*** Begin section ***

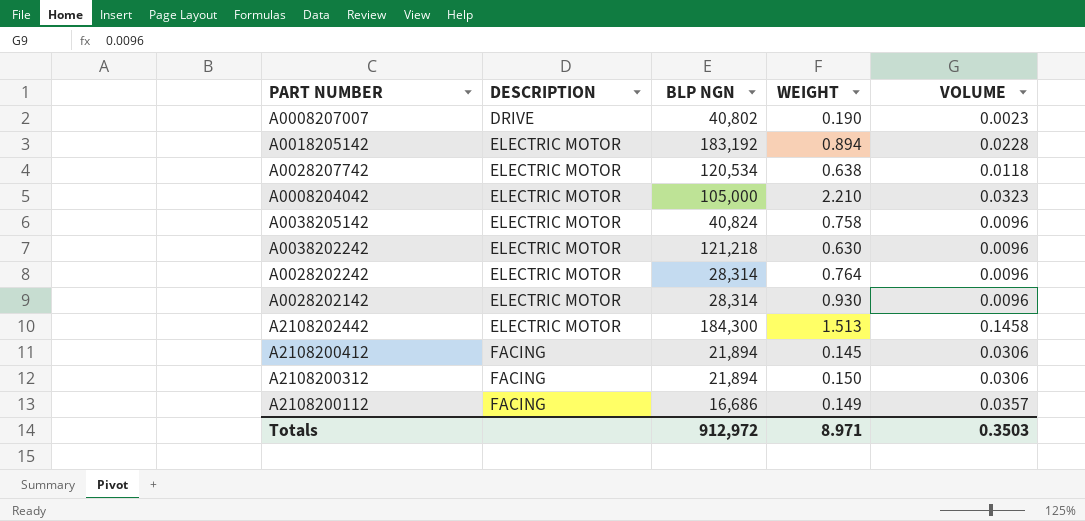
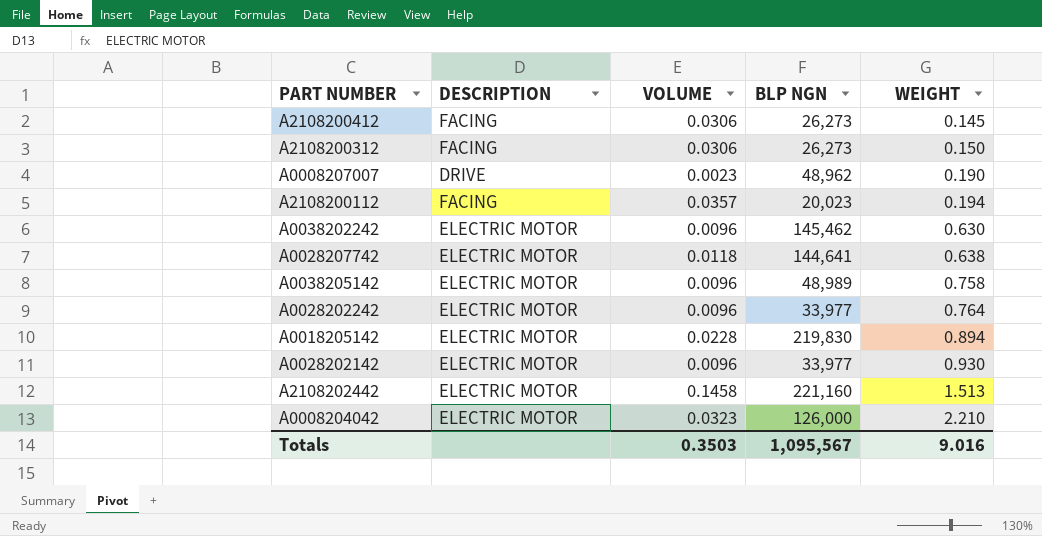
row order: DESCRIPTION ascending -> WEIGHT ascending
column VOLUME | position: 5 -> 3
A2108200412 | BLP NGN: 21,894 -> 26,273
A2108200312 | BLP NGN: 21,894 -> 26,273
A0008207007 | BLP NGN: 40,802 -> 48,962
A2108200112 | BLP NGN: 16,686 -> 20,023
A2108200112 | WEIGHT: 0.149 -> 0.194
A0038202242 | BLP NGN: 121,218 -> 145,462
A0028207742 | BLP NGN: 120,534 -> 144,641
A0038205142 | BLP NGN: 40,824 -> 48,989
A0028202242 | BLP NGN: 28,314 -> 33,977
A0018205142 | BLP NGN: 183,192 -> 219,830
A0028202142 | BLP NGN: 28,314 -> 33,977
A2108202442 | BLP NGN: 184,300 -> 221,160
A0008204042 | BLP NGN: 105,000 -> 126,000
Totals | BLP NGN: 912,972 -> 1,095,567
Totals | WEIGHT: 8.971 -> 9.016

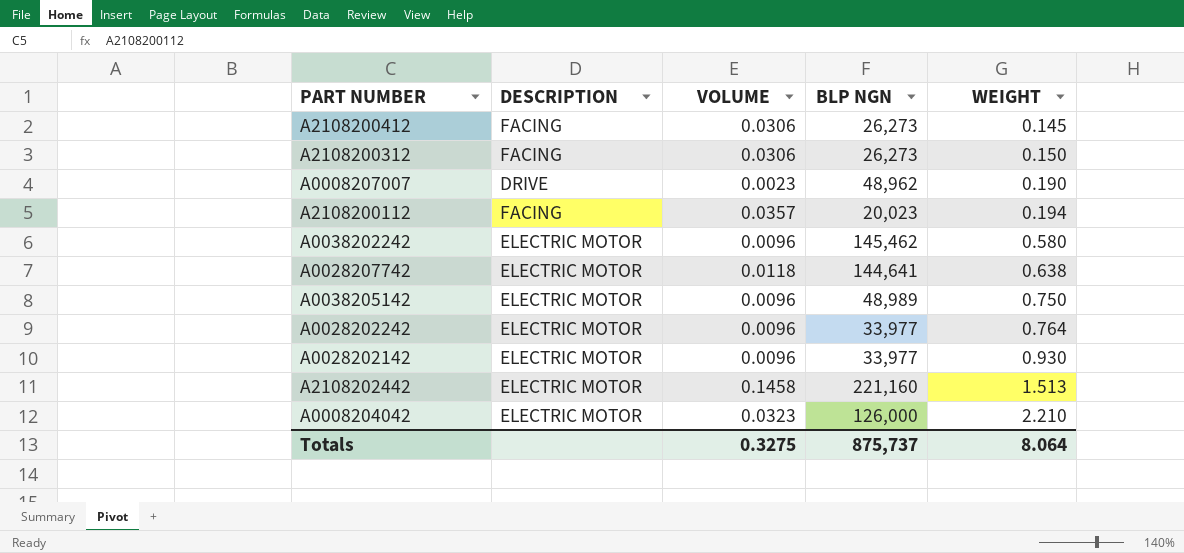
row A0018205142: ELECTRIC MOTOR | 0.0228 | 219,830 | 0.894 -> none
A0038202242 | WEIGHT: 0.630 -> 0.580
A0038205142 | WEIGHT: 0.758 -> 0.750
Totals | VOLUME: 0.3503 -> 0.3275
Totals | BLP NGN: 1,095,567 -> 875,737
Totals | WEIGHT: 9.016 -> 8.064

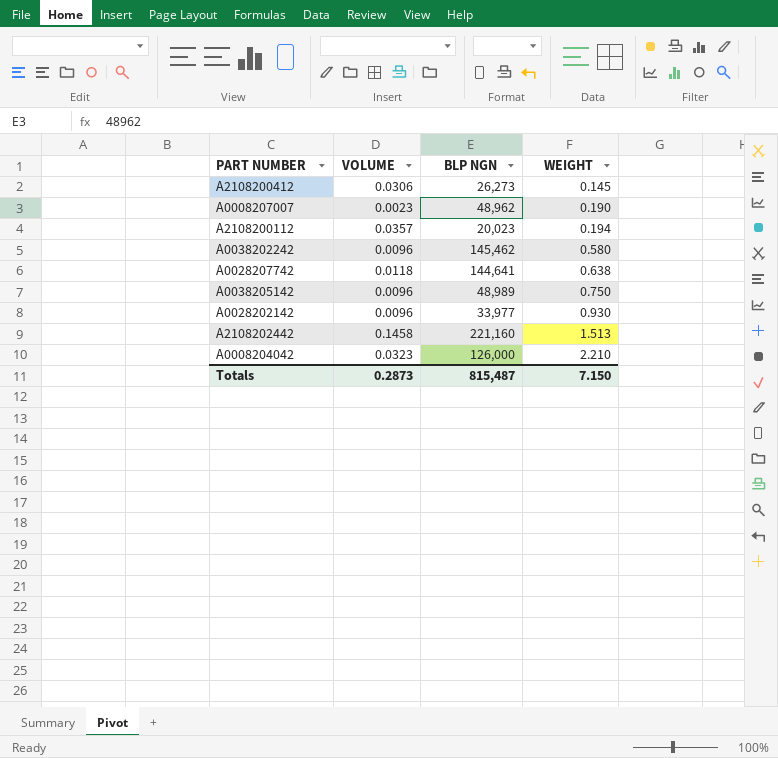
column DESCRIPTION | position: 2 -> none
row A2108200312: FACING | 0.0306 | 26,273 | 0.150 -> none
row A0028202242: ELECTRIC MOTOR | 0.0096 | 33,977 | 0.764 -> none
Totals | VOLUME: 0.3275 -> 0.2873
Totals | BLP NGN: 875,737 -> 815,487
Totals | WEIGHT: 8.064 -> 7.150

*** End section ***

Task to carry out — The lines wanted are those from the one with "row A0018205142: ELECTRIC" to the end of the entries above, repeated exactly, both ends included. Leave out the pictures.

Response to this task —
row A0018205142: ELECTRIC MOTOR | 0.0228 | 219,830 | 0.894 -> none
A0038202242 | WEIGHT: 0.630 -> 0.580
A0038205142 | WEIGHT: 0.758 -> 0.750
Totals | VOLUME: 0.3503 -> 0.3275
Totals | BLP NGN: 1,095,567 -> 875,737
Totals | WEIGHT: 9.016 -> 8.064

column DESCRIPTION | position: 2 -> none
row A2108200312: FACING | 0.0306 | 26,273 | 0.150 -> none
row A0028202242: ELECTRIC MOTOR | 0.0096 | 33,977 | 0.764 -> none
Totals | VOLUME: 0.3275 -> 0.2873
Totals | BLP NGN: 875,737 -> 815,487
Totals | WEIGHT: 8.064 -> 7.150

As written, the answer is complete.